**THE DATA:**
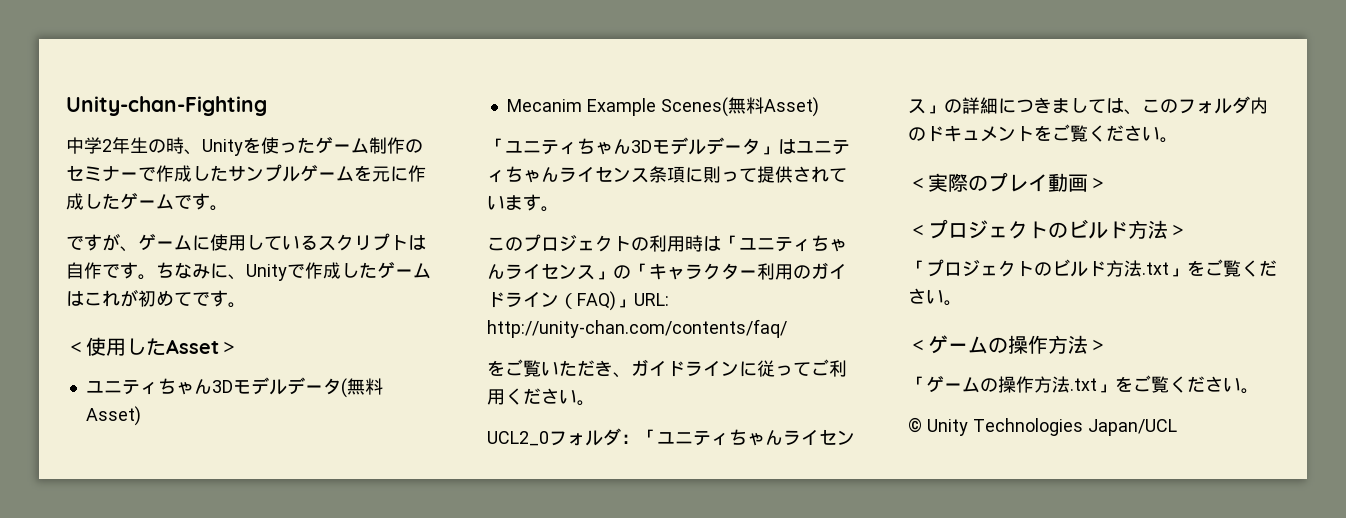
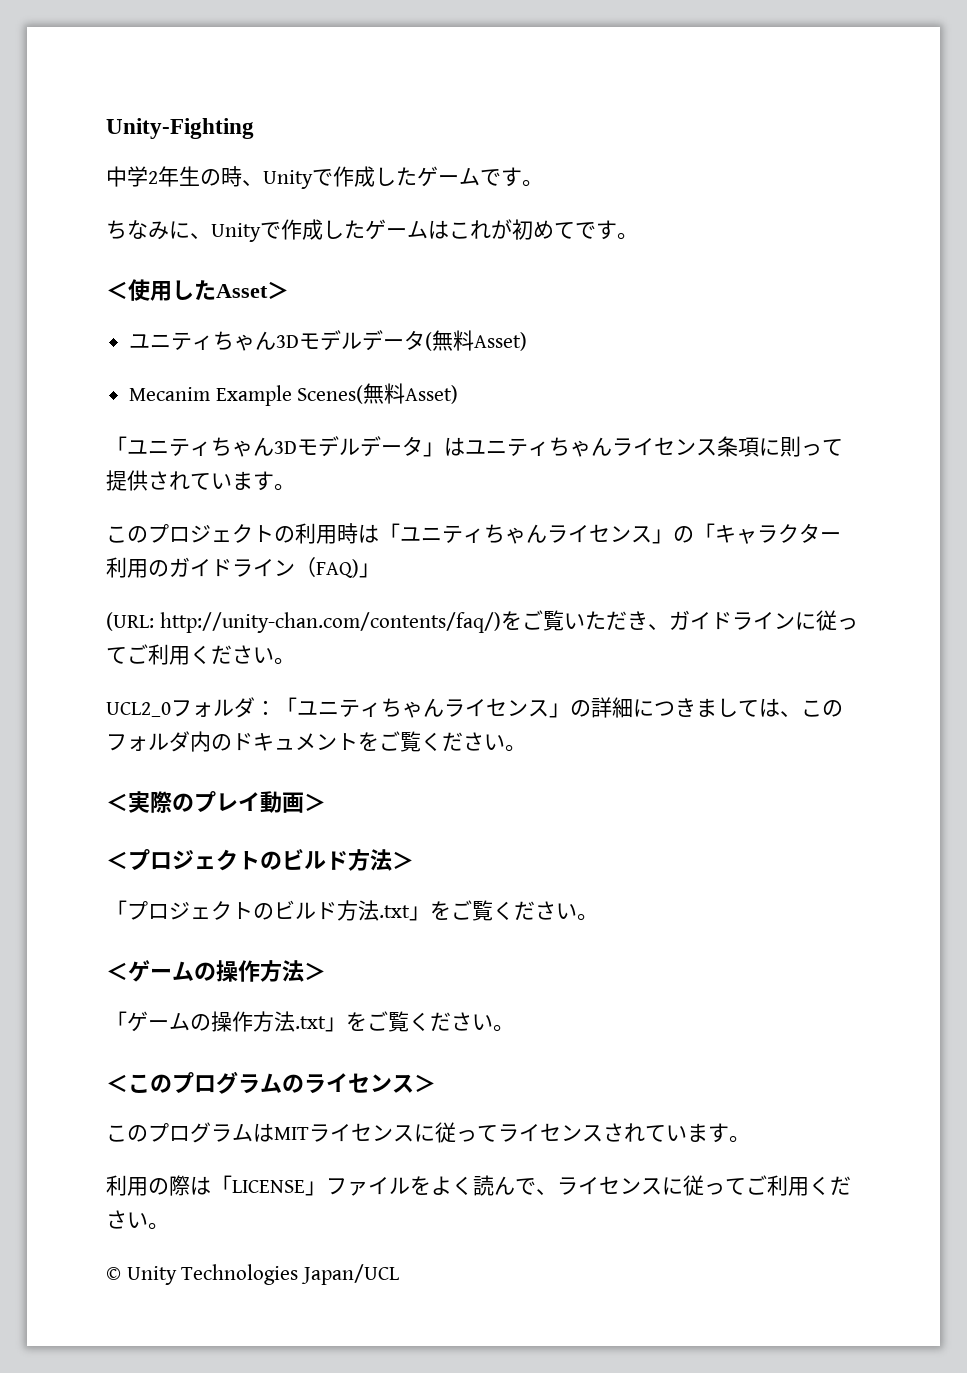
- Unity-chan-Fighting
+ Unity-Fighting
- 中学2年生の時、Unityを使ったゲーム制作のセミナーで作成したサンプルゲームを元に作成したゲームです。
- ですが、ゲームに使用しているスクリプトは自作です。ちなみに、Unityで作成したゲームはこれが初めてです。
+ 中学2年生の時、Unityで作成したゲームです。
+ ちなみに、Unityで作成したゲームはこれが初めてです。
- このプロジェクトの利用時は「ユニティちゃんライセンス」の「キャラクター利用のガイドライン（FAQ)」URL: http://unity-chan.com/contents/faq/
- をご覧いただき、ガイドラインに従ってご利用ください。
+ このプロジェクトの利用時は「ユニティちゃんライセンス」の「キャラクター利用のガイドライン（FAQ)」
+ (URL: http://unity-chan.com/contents/faq/)をご覧いただき、ガイドラインに従ってご利用ください。
+ ＜このプログラムのライセンス＞
+ このプログラムはMITライセンスに従ってライセンスされています。
+ 利用の際は「LICENSE」ファイルをよく読んで、ライセンスに従ってご利用ください。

**TASK PROMPT:** Find the lines that mention "http" in the entries and show them.

**OUTPUT OF THE EXERCISE:**
- このプロジェクトの利用時は「ユニティちゃんライセンス」の「キャラクター利用のガイドライン（FAQ)」URL: http://unity-chan.com/contents/faq/
+ (URL: http://unity-chan.com/contents/faq/)をご覧いただき、ガイドラインに従ってご利用ください。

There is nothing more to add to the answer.